It’s fascinating and challenging to focus on U.S. v. Booz Allen Hamilton about the company’s $440 million acquisition of EverWatch, which ended Friday.
Fascinatingly, antitrust cases involving one federal technology integrator buying another are rarer than antitrust cases involving manufacturers of defense platforms and systems.
Challenging because the incident involved part of the federal government as a litigator and regulator against clients who were contractors of other agencies.
For U.S. v. Booz Allen, that means the Justice Department’s antitrust division (as it argues) seeks to stop the deal on behalf of the NSA. Justice still believes the combination hurts competition and the markets involved.
Obviously, a lot depends on the definition of the word “market”. The judge overseeing the case found an error in the way the justice’s antitrust litigation team defined the term.
Maryland District Judge Catherine Blake was careful to make a blanket statement in her 27-page motion against a judicial motion to stop the takeover that a single contract is always a single market.
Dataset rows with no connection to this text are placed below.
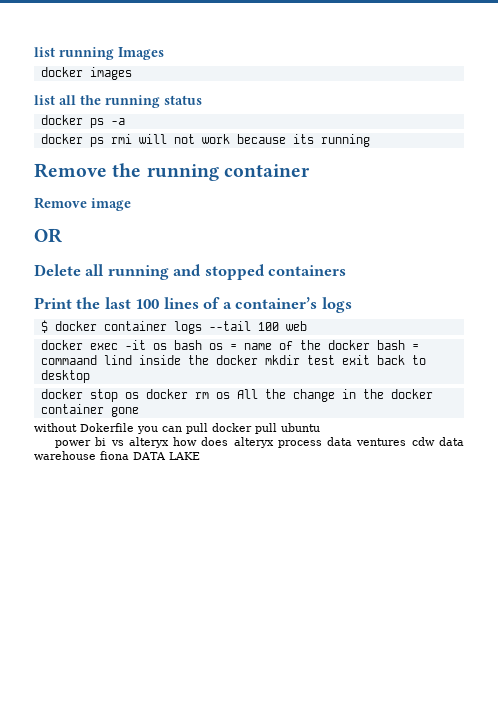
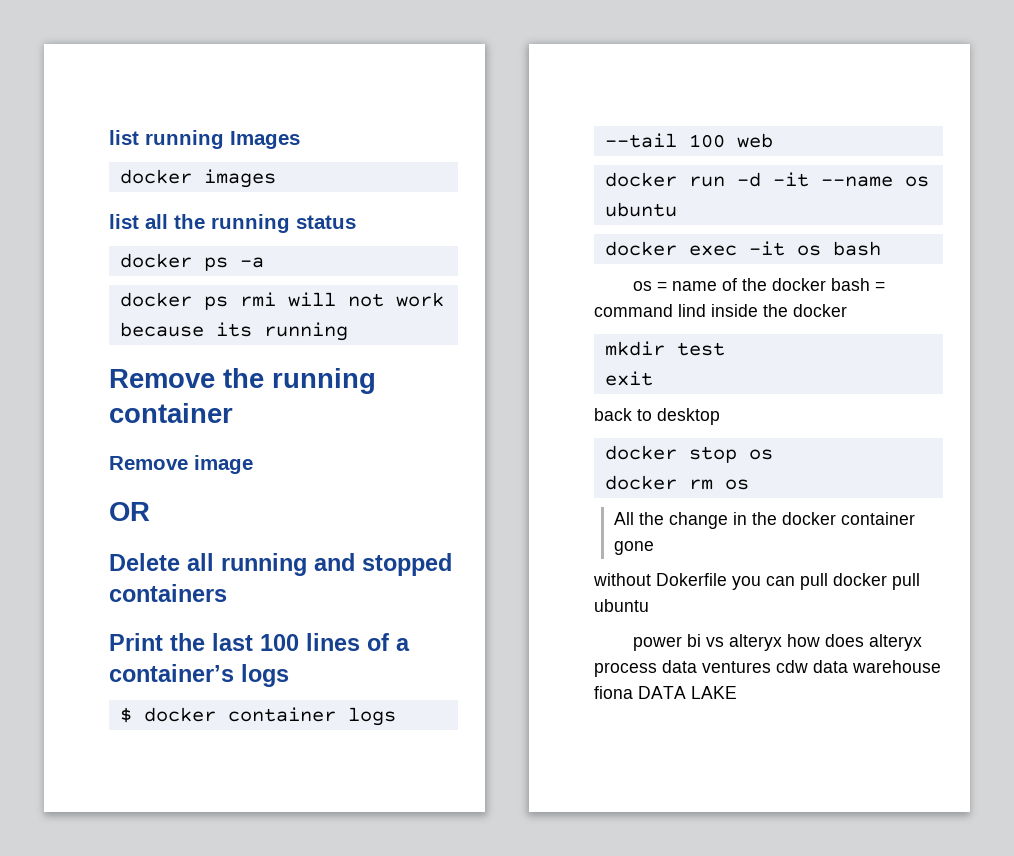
(307, 326) none -> [604,172,929,187] [604,202,677,217] // docker run -d -it --name os ubuntu
(202, 345) none -> (881, 248) //
[40,355,97,365] commaand -> [594,304,673,317] command
(258, 360) none -> (847, 310) //
(335, 360) none -> (725, 349) //
(370, 360) none -> (653, 378) //
(139, 395) none -> (773, 454) //
(230, 395) none -> (749, 484) //

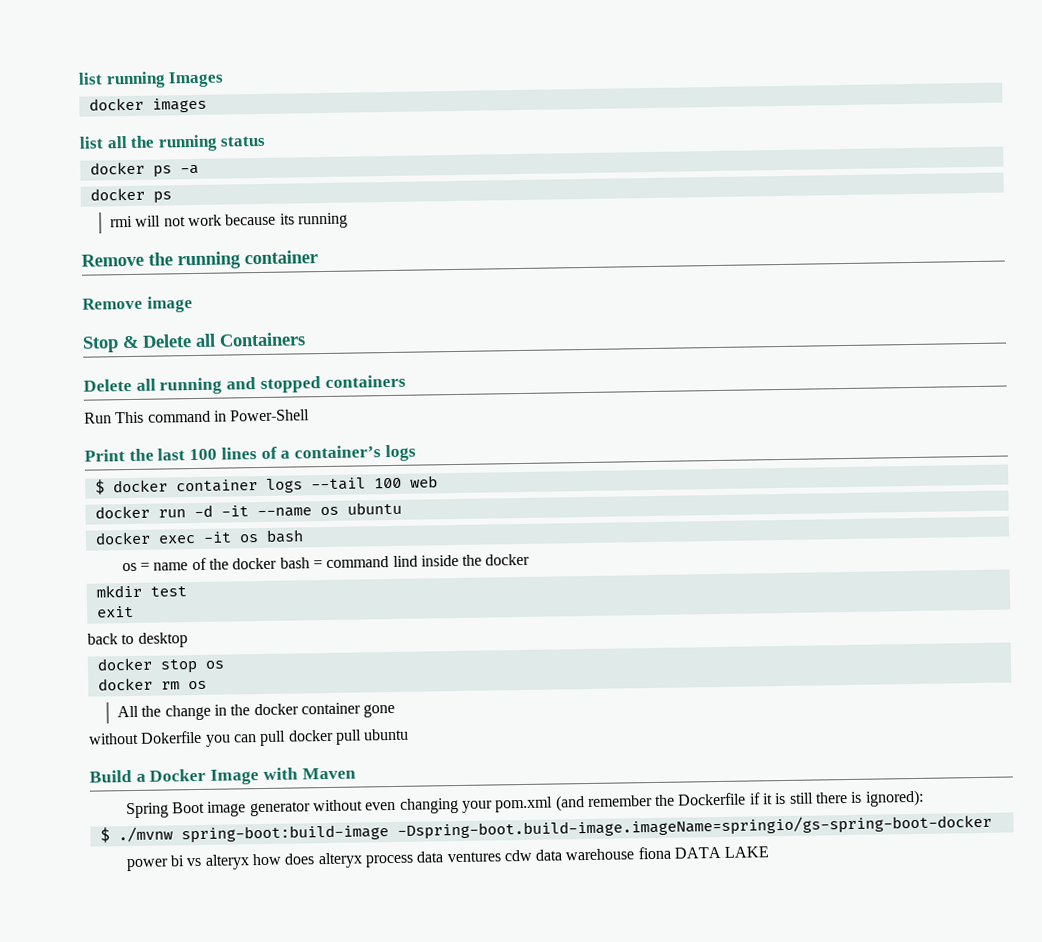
(228, 303) none -> (172, 197) //
[109,502,150,521] OR -> [82,332,306,353] Stop & Delete all Containers
(227, 593) none -> [84,409,311,424] // Run This command in Power-Shell
(649, 605) none -> [89,767,356,785] [125,789,924,819] [99,813,992,844] // Build a Docker Image with Maven // Spring Boot image generator without even changing your pom.xml (and remember the Dockerfile if it is still there is ignored): // $ ./mvnw spring-boot:build-image -Dspring-boot.build-image.imageName=springio/gs-spring-boot-docker

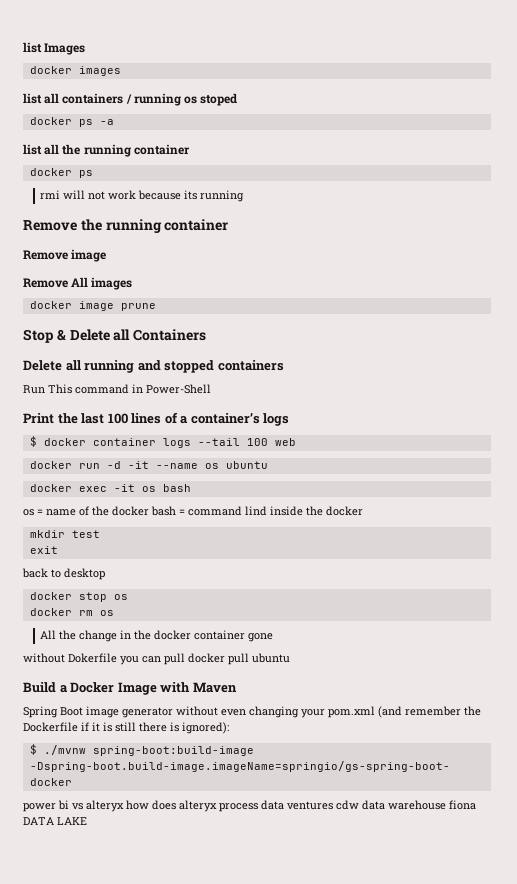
[78,71,166,89] list running -> [23,42,42,53] list
[130,134,266,152] [89,161,199,178] the running status // docker ps -a -> [62,93,238,106] [29,117,114,127] [23,144,190,157] containers / running os stoped // docker ps -a // list all the running container
(193, 304) none -> [23,277,133,290] [29,301,156,311] // Remove All images // docker image prune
The court released her opinion within a week of it and directed lawyers for the parties to make recommendations on how to proceed with further litigation, even if the deal closes.
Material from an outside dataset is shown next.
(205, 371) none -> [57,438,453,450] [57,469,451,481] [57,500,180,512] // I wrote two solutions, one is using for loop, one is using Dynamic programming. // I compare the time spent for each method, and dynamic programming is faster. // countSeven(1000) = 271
Black believes Justice is trying to define the market with a single contract, focusing the lawsuit on a five-year, $150 million NASA operational modeling and signals intelligence contract the companies are seeking. Booz Allen is looking to retain its current position, and EverWatch aims to take it away.
As Justice’s attorneys saw it, the implied warranty that Booz Allen would eventually win the contract and continue its two decades of work, no matter who wins the competition, creates a monopoly on that client.
In Black’s view, is there anything wrong with this argument? Modeling and simulation services are a “commodity” (her words, not mine) whose market is much broader than Justice’s view on contracts called Optimal Decisions.
We can concede that the NSA may be the single purchaser within the U.S. government, with enormous purchasing power and influence. For example, over the years, many in the industry have referred to USG as “Fortune One” in my conversations with me.
But the judge wrote that the status of the NSA and the specific services sought through the contract should not be confused with how the agency will use what it has purchased. Courts have long challenged the argument that a single contract equals a relevant market.
The opinion argues that even if the NSA uses these signals intelligence modeling and simulation services exclusively, how the NSA applies the aforementioned signals intelligence modeling and simulation services is not a unique market.
It seems that the NSA knows the market for these services is much larger than Booz Allen and EverWatch, even if they end up being the last two competitors.
Blake’s comments indicate that the NSA identified at least 100 companies as potential bidders for the Optimal Decision contract, and then received indications from 14 that were interested in becoming prime contractors.
From my reading of her comments: She didn’t give much thought to the fact that Booz Allen first won the SIGINT modeling job in 2002 and re-competed twice since.
It may not be the court’s job to help the NSA identify the right contractor, but the judge found the services involved here to be “reasonably interchangeable,” even though Booz Allen has been doing it for the agency for so long.
She also apparently doesn’t see much in the administration’s argument that the NSA’s requirement for knowledge of the signals intelligence domain negates the interchangeability of services.
Companies with domain knowledge will definitely work better. But in her view, Blake calls domain knowledge a “transferable feature” that is retained even if the competition fails again. Booz Allen will be hired to train the Optimal Decision winning contractor.
Booz Allen and EverWatch are working hard to bid, with an October deadline. 28. The current contract expires in March 2023, but the ruling acknowledged that the ruling on re-competition until then was “an open question”.
Meanwhile, EverWatch will operate as a subsidiary of Booz Allen, at least until a final judgment is made.
In her view, the judge acknowledged that EverWatch was in a predicament that sounded familiar:
“This deal frees the company from Goldilocks purgatory: too big to get small business opportunities, but too small to credibly challenge big corporations for lucrative contracts.”